### Try it:
From the data below, repeat exactly the lines from the line with "(224, 325) none -> (840, 444) //" to the line with "[99,611,400,625] QASOURCE.*, TARGET", both included.

### Items from a data source:
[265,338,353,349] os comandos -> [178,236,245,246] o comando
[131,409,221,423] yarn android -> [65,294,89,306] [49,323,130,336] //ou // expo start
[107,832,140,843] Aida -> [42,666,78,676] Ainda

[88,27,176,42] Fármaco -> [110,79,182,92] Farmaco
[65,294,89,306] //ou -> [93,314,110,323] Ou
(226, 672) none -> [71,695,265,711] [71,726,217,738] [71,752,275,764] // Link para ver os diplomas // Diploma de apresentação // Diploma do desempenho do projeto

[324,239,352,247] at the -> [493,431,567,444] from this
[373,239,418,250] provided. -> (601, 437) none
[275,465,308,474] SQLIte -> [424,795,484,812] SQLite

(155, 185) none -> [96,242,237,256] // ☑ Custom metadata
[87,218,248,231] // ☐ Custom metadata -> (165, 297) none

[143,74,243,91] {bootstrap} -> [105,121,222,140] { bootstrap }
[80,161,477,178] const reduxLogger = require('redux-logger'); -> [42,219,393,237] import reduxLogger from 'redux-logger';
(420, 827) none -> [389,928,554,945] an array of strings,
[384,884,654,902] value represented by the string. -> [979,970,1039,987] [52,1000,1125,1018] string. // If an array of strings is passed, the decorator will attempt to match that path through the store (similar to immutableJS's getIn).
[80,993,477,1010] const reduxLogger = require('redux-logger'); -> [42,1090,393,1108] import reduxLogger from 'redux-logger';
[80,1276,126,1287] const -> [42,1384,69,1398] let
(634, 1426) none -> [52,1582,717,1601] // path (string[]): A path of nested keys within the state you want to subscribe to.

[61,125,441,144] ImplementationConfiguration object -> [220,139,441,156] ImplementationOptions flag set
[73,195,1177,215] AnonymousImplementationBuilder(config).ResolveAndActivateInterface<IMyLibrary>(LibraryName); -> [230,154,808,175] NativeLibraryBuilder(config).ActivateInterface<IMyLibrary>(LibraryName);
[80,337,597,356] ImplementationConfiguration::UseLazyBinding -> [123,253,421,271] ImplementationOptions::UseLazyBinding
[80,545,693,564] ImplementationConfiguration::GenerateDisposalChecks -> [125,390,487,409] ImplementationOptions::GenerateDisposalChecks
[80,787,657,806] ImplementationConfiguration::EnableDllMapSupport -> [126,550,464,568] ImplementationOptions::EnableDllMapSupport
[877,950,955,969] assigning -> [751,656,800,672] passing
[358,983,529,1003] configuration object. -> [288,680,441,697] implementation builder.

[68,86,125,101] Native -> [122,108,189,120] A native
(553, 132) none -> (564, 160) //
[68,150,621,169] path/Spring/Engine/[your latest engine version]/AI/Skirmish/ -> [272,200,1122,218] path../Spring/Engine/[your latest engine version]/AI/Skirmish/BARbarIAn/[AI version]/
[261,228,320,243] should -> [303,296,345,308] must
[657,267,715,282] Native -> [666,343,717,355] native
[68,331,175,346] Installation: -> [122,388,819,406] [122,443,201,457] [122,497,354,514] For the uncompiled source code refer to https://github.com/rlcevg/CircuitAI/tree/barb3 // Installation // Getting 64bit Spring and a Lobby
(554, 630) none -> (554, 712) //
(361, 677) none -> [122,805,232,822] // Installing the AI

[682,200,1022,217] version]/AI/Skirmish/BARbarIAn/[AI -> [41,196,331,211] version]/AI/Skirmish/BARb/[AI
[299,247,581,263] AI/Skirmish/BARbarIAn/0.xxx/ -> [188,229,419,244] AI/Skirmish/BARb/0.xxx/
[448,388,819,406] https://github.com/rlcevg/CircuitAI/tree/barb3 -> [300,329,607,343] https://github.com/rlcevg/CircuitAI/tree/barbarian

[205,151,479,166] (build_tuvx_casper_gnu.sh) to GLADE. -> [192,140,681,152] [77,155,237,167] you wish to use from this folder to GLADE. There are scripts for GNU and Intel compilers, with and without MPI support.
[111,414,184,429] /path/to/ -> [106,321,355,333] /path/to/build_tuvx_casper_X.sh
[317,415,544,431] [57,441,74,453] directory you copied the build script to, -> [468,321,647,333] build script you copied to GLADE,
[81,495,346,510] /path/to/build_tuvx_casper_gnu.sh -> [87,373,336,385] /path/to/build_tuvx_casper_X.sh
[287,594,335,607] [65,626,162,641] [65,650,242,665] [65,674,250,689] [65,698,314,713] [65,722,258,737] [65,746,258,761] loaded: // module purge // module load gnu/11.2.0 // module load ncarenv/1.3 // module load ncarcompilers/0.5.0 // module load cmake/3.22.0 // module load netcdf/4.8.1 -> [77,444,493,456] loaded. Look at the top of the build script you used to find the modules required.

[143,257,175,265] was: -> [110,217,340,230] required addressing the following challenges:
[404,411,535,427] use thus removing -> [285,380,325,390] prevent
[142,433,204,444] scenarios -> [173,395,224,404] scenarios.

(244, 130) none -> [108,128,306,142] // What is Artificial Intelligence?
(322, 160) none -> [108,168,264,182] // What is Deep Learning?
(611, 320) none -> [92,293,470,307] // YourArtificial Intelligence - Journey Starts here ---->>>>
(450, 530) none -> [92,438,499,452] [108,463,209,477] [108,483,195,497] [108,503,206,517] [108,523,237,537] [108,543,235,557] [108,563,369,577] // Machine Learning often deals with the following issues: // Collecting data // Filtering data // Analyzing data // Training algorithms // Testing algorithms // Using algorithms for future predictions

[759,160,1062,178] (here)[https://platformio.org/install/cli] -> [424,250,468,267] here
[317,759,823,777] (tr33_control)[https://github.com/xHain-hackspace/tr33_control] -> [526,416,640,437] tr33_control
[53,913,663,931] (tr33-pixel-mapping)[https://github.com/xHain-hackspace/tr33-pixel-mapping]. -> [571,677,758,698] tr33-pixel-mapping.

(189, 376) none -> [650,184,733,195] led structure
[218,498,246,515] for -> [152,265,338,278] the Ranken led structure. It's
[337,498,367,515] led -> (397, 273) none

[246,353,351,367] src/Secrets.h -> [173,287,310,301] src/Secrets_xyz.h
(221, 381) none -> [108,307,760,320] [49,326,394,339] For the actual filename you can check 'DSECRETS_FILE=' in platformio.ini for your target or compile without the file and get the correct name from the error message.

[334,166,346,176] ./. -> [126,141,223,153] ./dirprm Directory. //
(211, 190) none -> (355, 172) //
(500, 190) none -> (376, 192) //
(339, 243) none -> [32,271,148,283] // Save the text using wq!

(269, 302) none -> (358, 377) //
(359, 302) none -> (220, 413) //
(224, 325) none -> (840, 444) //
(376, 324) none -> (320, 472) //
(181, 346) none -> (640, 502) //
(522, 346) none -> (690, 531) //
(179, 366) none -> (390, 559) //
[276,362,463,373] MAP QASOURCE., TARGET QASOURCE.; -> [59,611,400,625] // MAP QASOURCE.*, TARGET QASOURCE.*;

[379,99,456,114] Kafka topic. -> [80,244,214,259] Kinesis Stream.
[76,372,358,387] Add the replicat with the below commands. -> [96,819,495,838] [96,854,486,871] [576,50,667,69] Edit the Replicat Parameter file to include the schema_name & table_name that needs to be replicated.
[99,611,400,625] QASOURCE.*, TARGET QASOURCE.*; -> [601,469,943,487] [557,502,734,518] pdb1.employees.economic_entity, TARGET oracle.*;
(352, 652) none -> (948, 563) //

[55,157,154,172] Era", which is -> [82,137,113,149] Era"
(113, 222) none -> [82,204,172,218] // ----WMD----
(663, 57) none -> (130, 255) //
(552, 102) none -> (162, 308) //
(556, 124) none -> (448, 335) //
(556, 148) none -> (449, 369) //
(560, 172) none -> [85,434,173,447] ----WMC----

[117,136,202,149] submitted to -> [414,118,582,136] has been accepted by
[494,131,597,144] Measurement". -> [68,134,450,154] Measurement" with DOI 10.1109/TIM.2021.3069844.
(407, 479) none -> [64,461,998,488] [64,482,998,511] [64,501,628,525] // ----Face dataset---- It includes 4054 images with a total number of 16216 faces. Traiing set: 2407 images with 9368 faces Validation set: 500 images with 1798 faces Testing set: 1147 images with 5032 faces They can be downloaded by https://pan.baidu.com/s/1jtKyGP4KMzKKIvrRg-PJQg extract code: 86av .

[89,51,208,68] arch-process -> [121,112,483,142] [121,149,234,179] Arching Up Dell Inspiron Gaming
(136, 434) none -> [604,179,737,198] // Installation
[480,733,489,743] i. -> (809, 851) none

### Finished exercise:
(224, 325) none -> (840, 444) //
(376, 324) none -> (320, 472) //
(181, 346) none -> (640, 502) //
(522, 346) none -> (690, 531) //
(179, 366) none -> (390, 559) //
[276,362,463,373] MAP QASOURCE., TARGET QASOURCE.; -> [59,611,400,625] // MAP QASOURCE.*, TARGET QASOURCE.*;

[379,99,456,114] Kafka topic. -> [80,244,214,259] Kinesis Stream.
[76,372,358,387] Add the replicat with the below commands. -> [96,819,495,838] [96,854,486,871] [576,50,667,69] Edit the Replicat Parameter file to include the schema_name & table_name that needs to be replicated.
[99,611,400,625] QASOURCE.*, TARGET QASOURCE.*; -> [601,469,943,487] [557,502,734,518] pdb1.employees.economic_entity, TARGET oracle.*;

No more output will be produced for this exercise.